What do you find the most rewarding about your research and/or teaching?

I have always found it easy to unearth human stories. I love talking with people and I find that the rich, historical geographies of their lives fascinating. I think that through this I can challenge dominant stories and undermine powerful but very partial perspectives in the discipline.

I love the energy that young people bring to the academy. I think that we can learn so much from them and that we also have a huge responsibility to teach them as much as we can. Observing young people graduate as confident, questioning citizens is very rewarding.

 

What are the challenges you have encountered?

I think that in the academy as in wider society, deeply entrenched prejudices become structures in their own right. Racism is a debilitating structure and its impact is everywhere. Daily micro-aggressions that Black and other minorities encounter reduce our experience of the world.

 

 

I think that critical human geographers will increasingly challenge partial histories which have structured all elements of our discipline. I think that there will always be geographers who will continue the struggle for justice.

Dr Margaret Byron

Dr James Esson

Dr James Esson is a member of the RGS-IBG Race, Culture and Equality Working Group (RACE), and has served as head of RACE’s Teaching and Learning sub-committee since 2016. In particular, he has led on the development and awarding of the group’s undergraduate dissertation prize, recognising the emerging work of new scholars.

Individually and with Angela Last, James has also published key interventions in the debates on the whiteness of the higher education geography curriculum, and on how to decolonise the curriculum. These built on events James co-organised on teaching race in geography. In 2020 James was awarded the Society’s Taylor and Francis Award, in recognition of these sustained contributions to teaching and learning in higher education, particularly through RACE.

With other members of RACE, James published a commentary on the 2017 RGS-IBG annual conference theme which has been highly influential in shaping debates around decolonising geography.

James is Senior Lecturer in Human Geography at Loughborough University. His research focuses on development, migration, and human trafficking.

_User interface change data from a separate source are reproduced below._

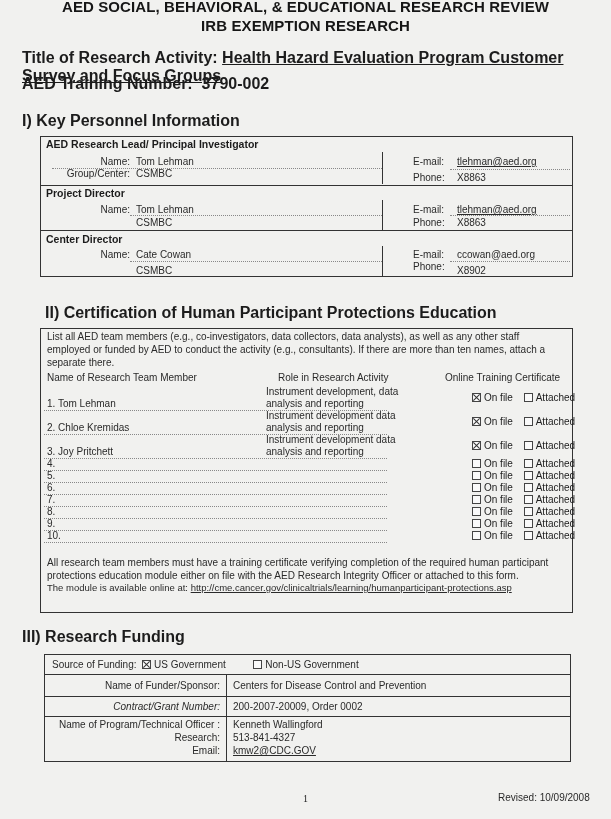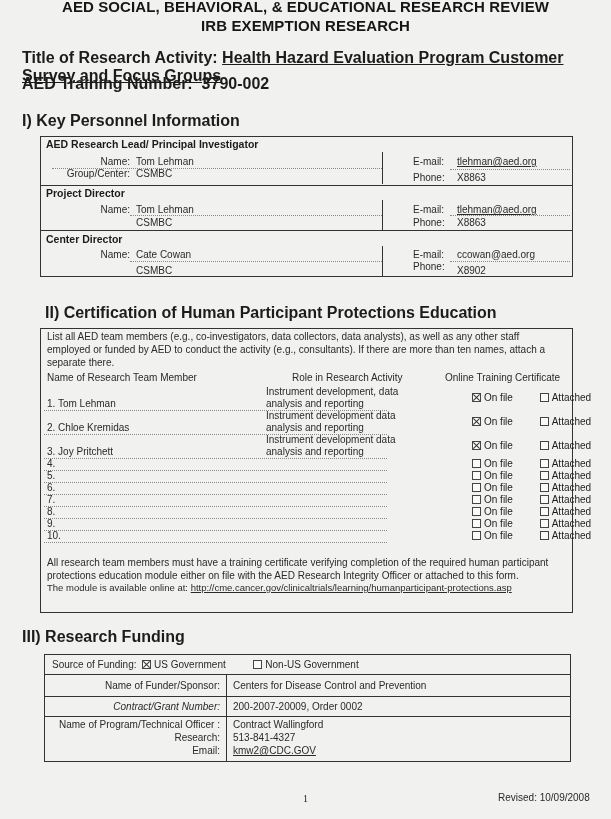"Role in Research Activity" div.abs { left: 276px -> 262px }
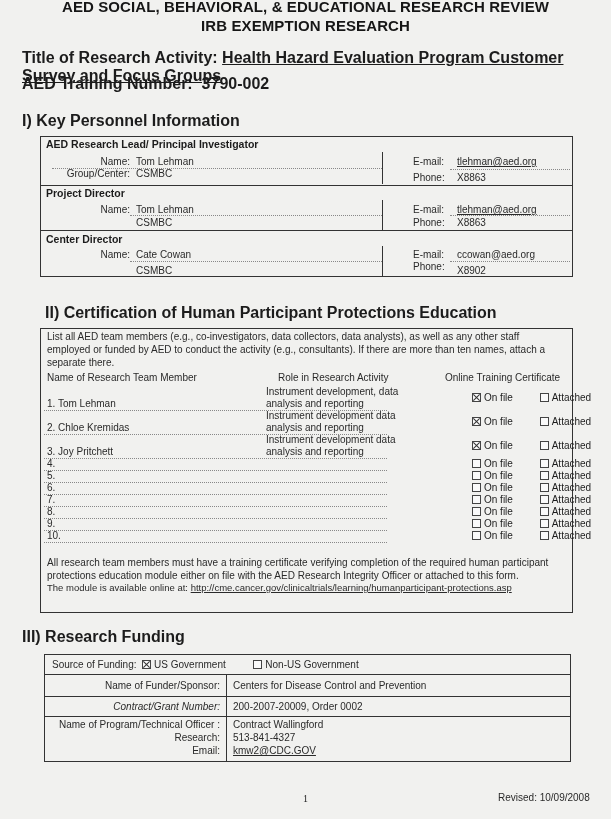"On file" .cert span.g { margin-right: 24px -> 8px }
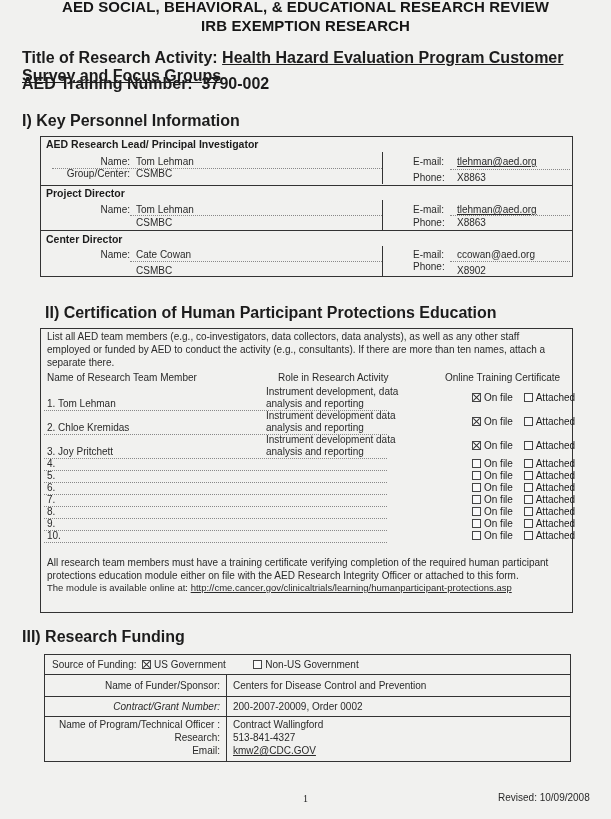"Contract Wallingford" div.abs { text: Contract -> Kenneth }
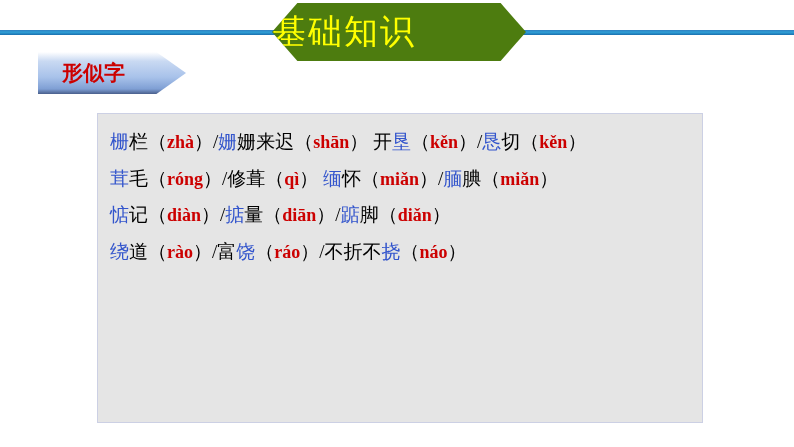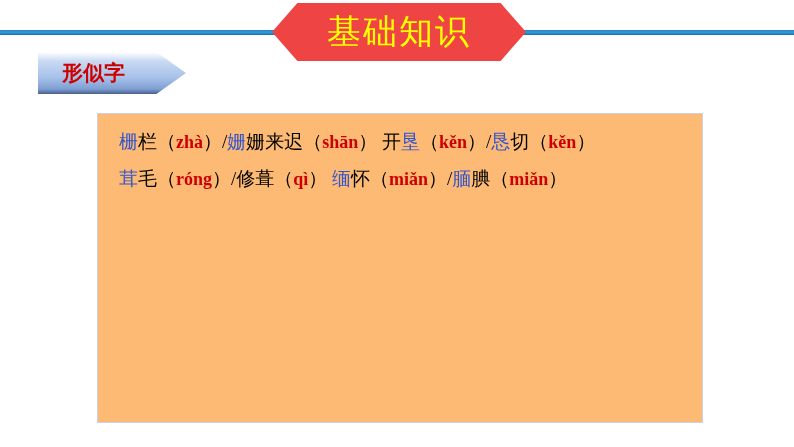"基础知识" #title-banner { background: #ef4444 -> #4d7c0f; justify-content: center -> none }
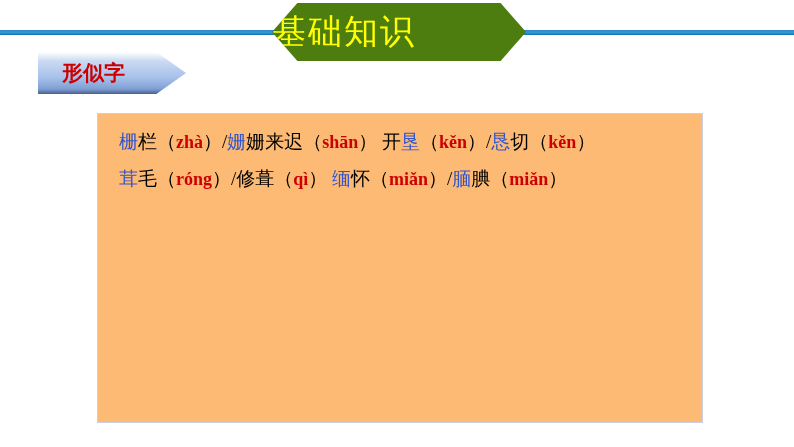"栅栏（zhà）/姗姗来迟（shān） 开垦（kěn）/恳切（kěn）" #content-box { background: #fdba74 -> #e5e5e5; padding: 10px 0 0 21px -> 10px 0 0 12px }
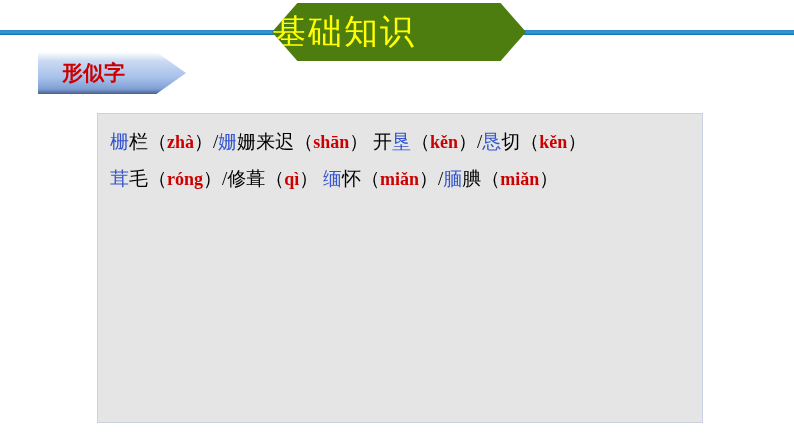"惦记（diàn）/掂量（diān）/踮脚（diǎn）" div.line { html: none -> <div><span>惦</span><span>记（</span><span>diàn</span><span>）/</span><span>掂</span><span>量（</span><span>diān</span><span>）/</span><span>踮</span><span>脚（</span><span>diǎn</span><span>）</span></div> }
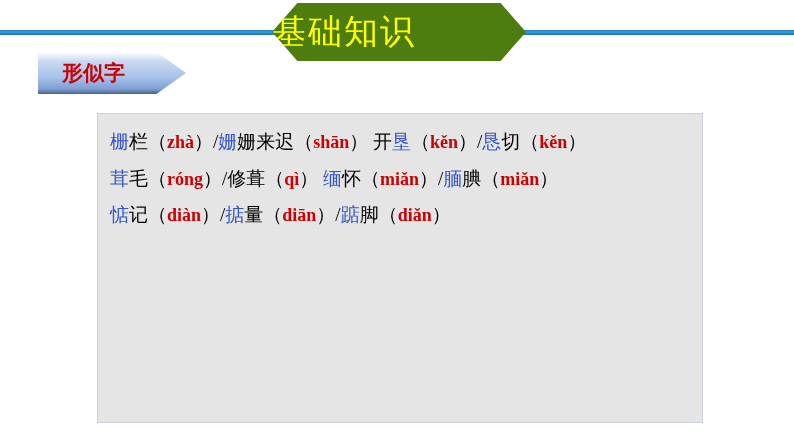"绕道（rào）/富饶（ráo）/不折不挠（náo）" div.line { html: none -> <div><span>绕</span><span>道（</span><span>rào</span><span>）/富</span><span>饶</span><span>（</span><span>ráo</span><span>）/不折不</span><span>挠</span><span>（</span><span>náo</span><span>）</span></div> }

We recently recorded a podcast with James, where you can hear from him about being this year's Taylor and Francis Award recipient, his work on the irregular migration of West African males to Europe through football-related human trafficking, and issues of race within British geography.

Dr Pat Noxolo

Dr Pat Noxolo is the first Black editor of the Society’s journal, Transactions of the Institute of British Geographers. She was appointed in 2019, and through her active role as part of the editorial team is helping to shape the future directions of both the journal and the discipline. In particular, Pat recently curated a series of papers around the theme of ‘Towards a Black British Geography’. These papers came from an event on the 'Urban roots of creative Black culture: gender, music, and the body', and showcase an emerging and distinctive Black British Geography.

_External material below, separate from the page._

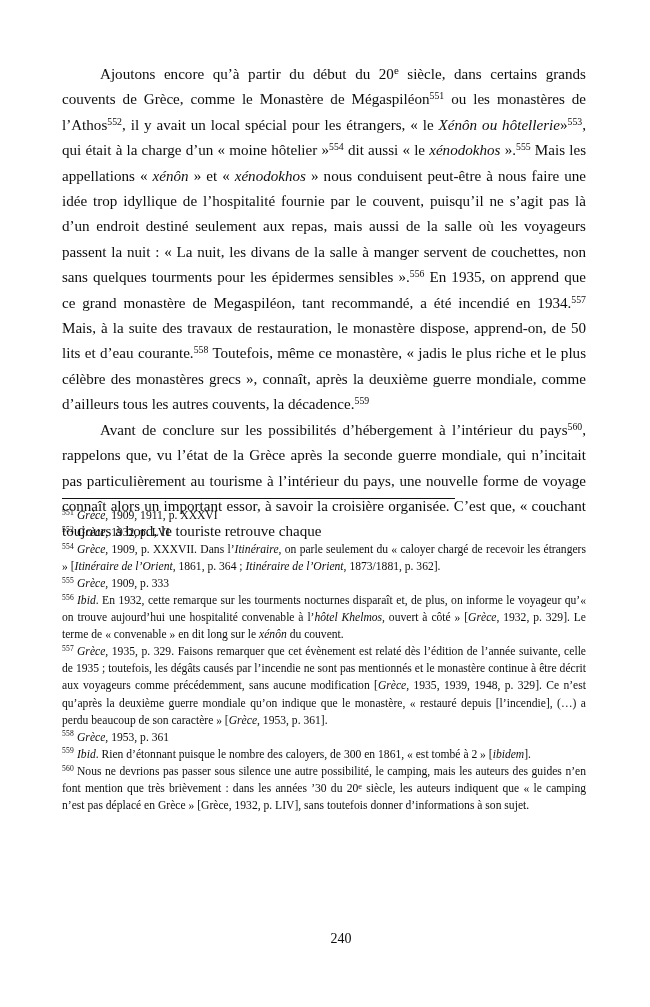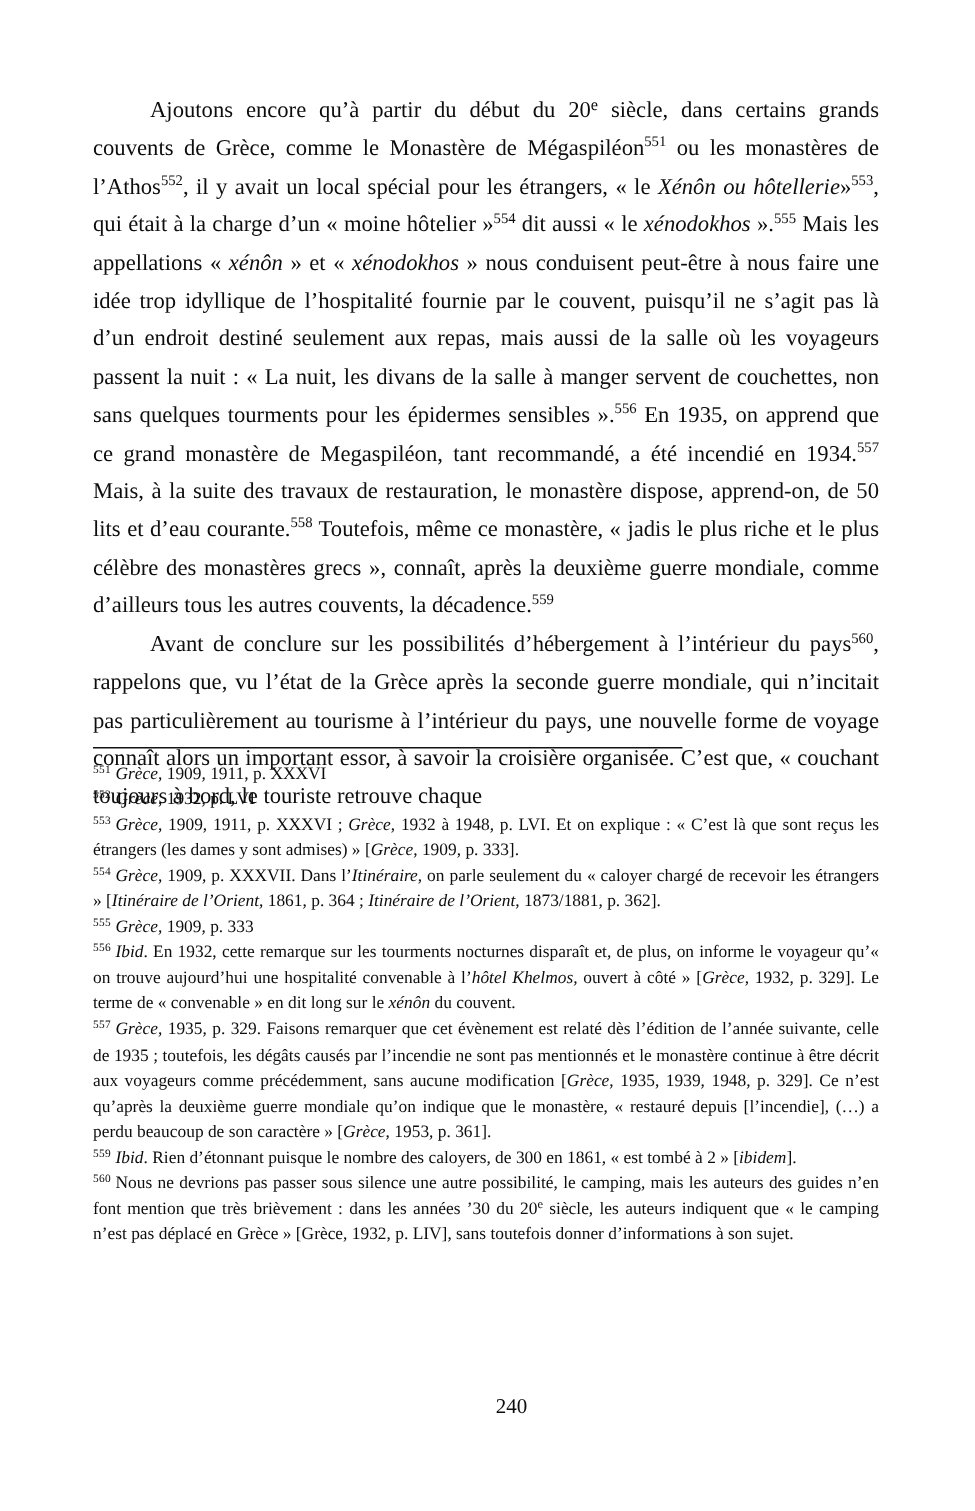"553 Grèce, 1909, 1911, p." p.fn { html: <p><sup>553</sup><i>Grèce</i><span>, 1909, 1911, p. XXXVI ; </span><i>Grèce</i><span>, 1932 à 1948, p. LVI. Et on explique : « C’est là que sont reçus les étrangers (les dames y sont admises) » [</span><i>Grèce</i><span>, 1909, p. 333].</span></p> -> none }
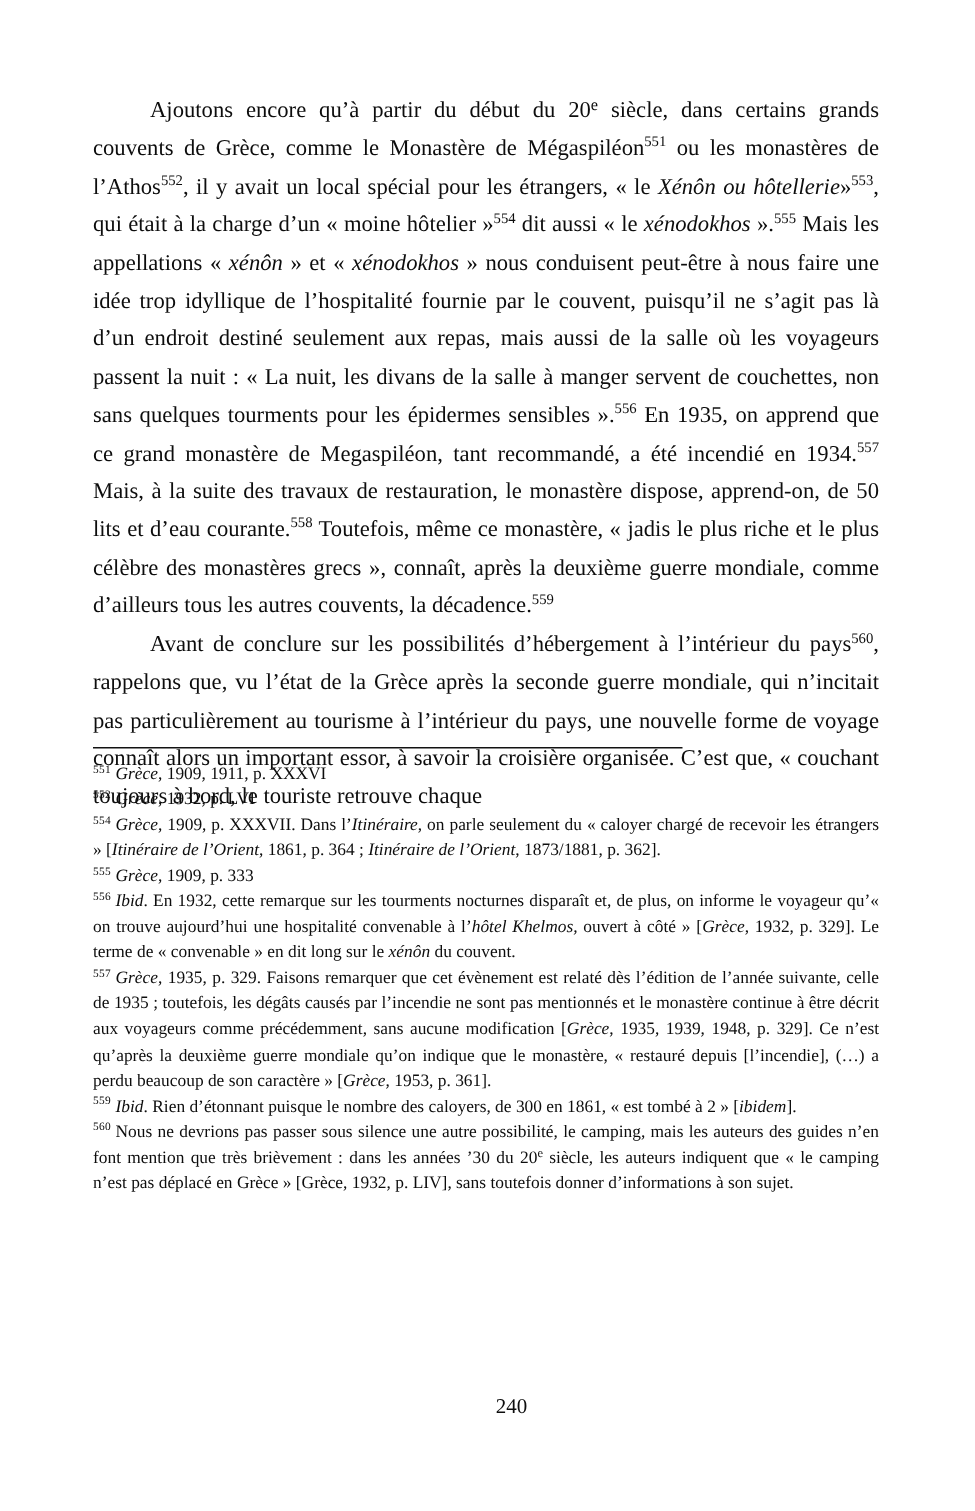"558 Grèce, 1953, p. 361" p.fn { html: none -> <p><sup>558</sup><i>Grèce</i><span>, 1953, p. 361</span></p> }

Pat is a founding member of the Race, Culture and Equality Working Group (RACE), and has played a pivotal role in the development of the group. In collaboration with other members of RACE, she contributed to two highly influential series of papers in Transactions and in Area, in response to the 2017 RGS-IBG Annual Conference theme of ‘Decolonising geographical knowledges'. These challenged and interrogated the conference theme in the context of the whiteness of British geography. The Area special section, which Pat guest-edited, brought together intimate and data-driven perspectives to outline what a decolonial geography might look like.

An African-Caribbean Brummie who was born and brought up in Birmingham, Pat is Senior Lecturer in Human Geography at the University of Birmingham, where she has been based since 2014. Pat’s research brings together the study of international development, culture and in/security, and uses postcolonial, discursive and literary approaches to explore the spatialities of a range of Caribbean and British cultural practices. In particular, her recent work has included exploring African-Caribbean dance as embodied mapping. Pat is also chair of the Society for Caribbean Studies.